***** Working data

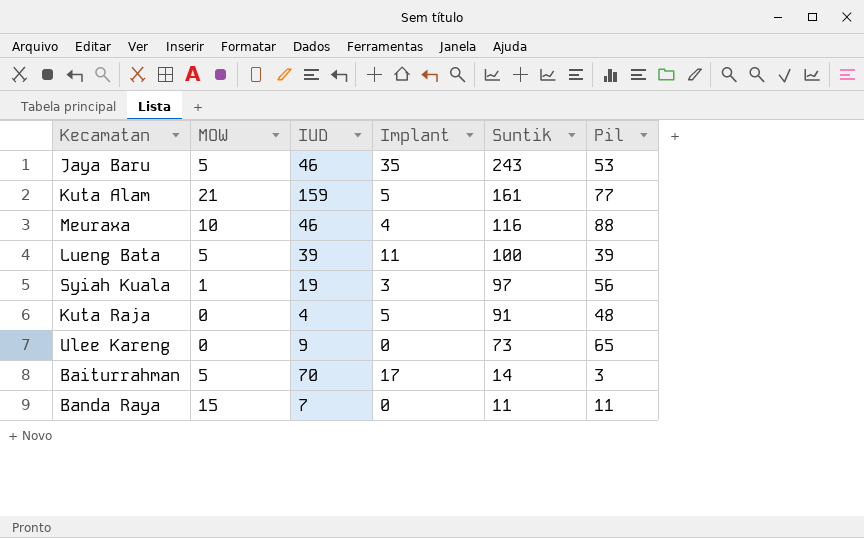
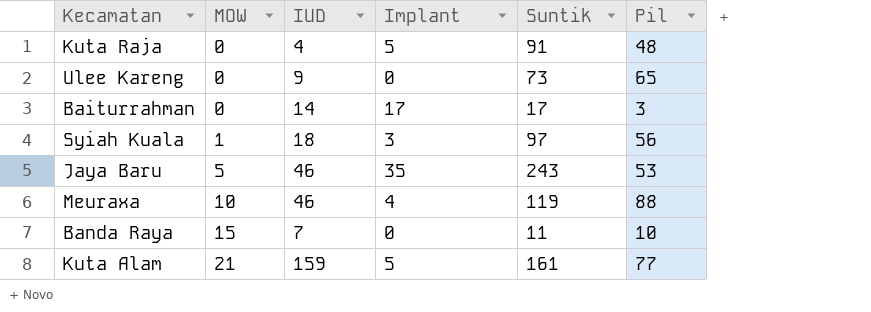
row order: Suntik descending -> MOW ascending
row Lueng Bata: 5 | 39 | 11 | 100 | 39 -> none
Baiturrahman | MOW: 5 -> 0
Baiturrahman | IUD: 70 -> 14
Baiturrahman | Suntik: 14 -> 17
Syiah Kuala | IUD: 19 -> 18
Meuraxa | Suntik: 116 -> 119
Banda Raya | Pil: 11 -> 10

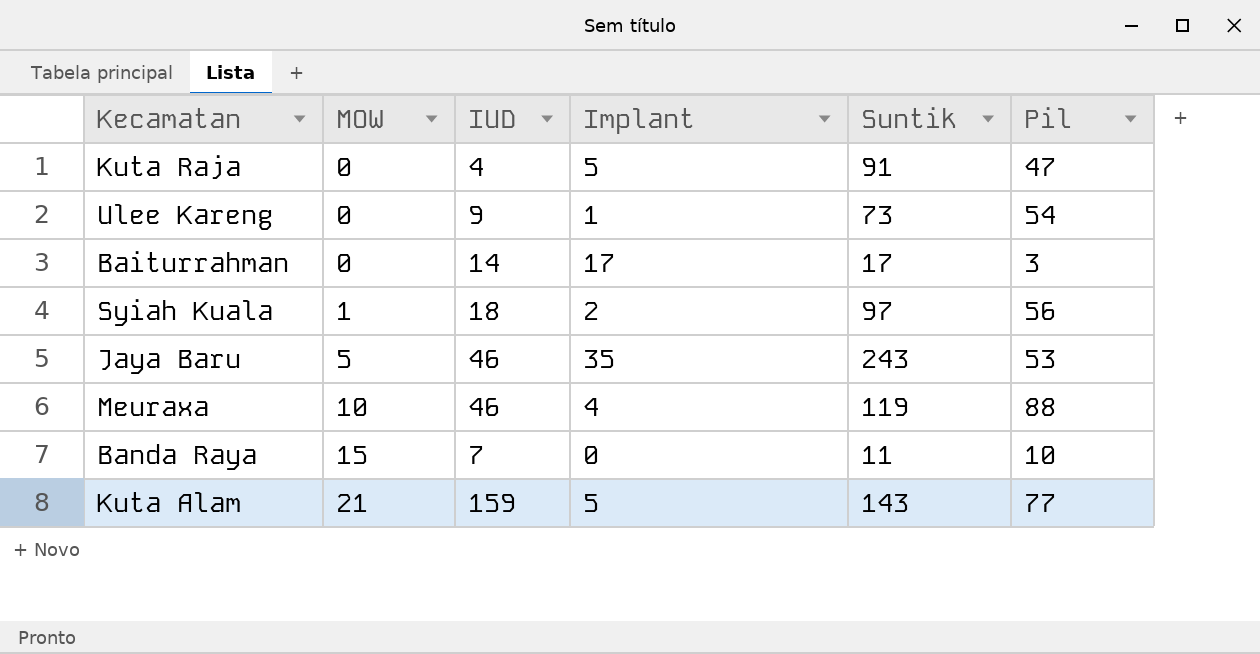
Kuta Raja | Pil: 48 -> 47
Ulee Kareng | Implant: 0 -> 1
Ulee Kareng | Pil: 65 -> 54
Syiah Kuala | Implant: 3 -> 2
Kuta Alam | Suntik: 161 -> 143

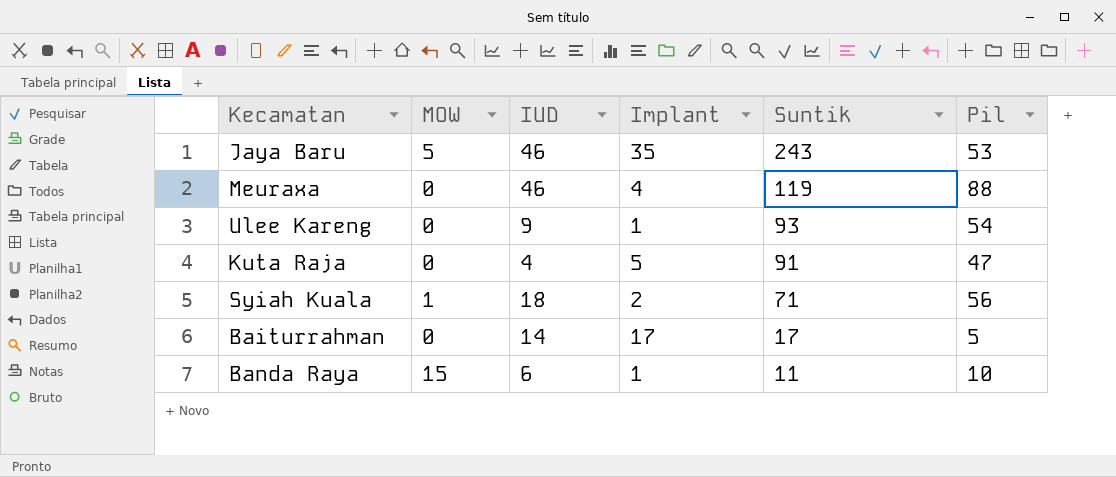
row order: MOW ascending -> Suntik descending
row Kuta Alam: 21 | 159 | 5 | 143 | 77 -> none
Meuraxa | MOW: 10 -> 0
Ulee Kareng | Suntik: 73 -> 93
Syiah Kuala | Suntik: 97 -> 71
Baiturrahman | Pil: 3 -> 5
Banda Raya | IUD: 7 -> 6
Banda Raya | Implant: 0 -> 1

**********

**Task instructions**.
Without the pictures, repeat every line of the material above exactly.

**Solution to this task**.
row order: Suntik descending -> MOW ascending
row Lueng Bata: 5 | 39 | 11 | 100 | 39 -> none
Baiturrahman | MOW: 5 -> 0
Baiturrahman | IUD: 70 -> 14
Baiturrahman | Suntik: 14 -> 17
Syiah Kuala | IUD: 19 -> 18
Meuraxa | Suntik: 116 -> 119
Banda Raya | Pil: 11 -> 10

Kuta Raja | Pil: 48 -> 47
Ulee Kareng | Implant: 0 -> 1
Ulee Kareng | Pil: 65 -> 54
Syiah Kuala | Implant: 3 -> 2
Kuta Alam | Suntik: 161 -> 143

row order: MOW ascending -> Suntik descending
row Kuta Alam: 21 | 159 | 5 | 143 | 77 -> none
Meuraxa | MOW: 10 -> 0
Ulee Kareng | Suntik: 73 -> 93
Syiah Kuala | Suntik: 97 -> 71
Baiturrahman | Pil: 3 -> 5
Banda Raya | IUD: 7 -> 6
Banda Raya | Implant: 0 -> 1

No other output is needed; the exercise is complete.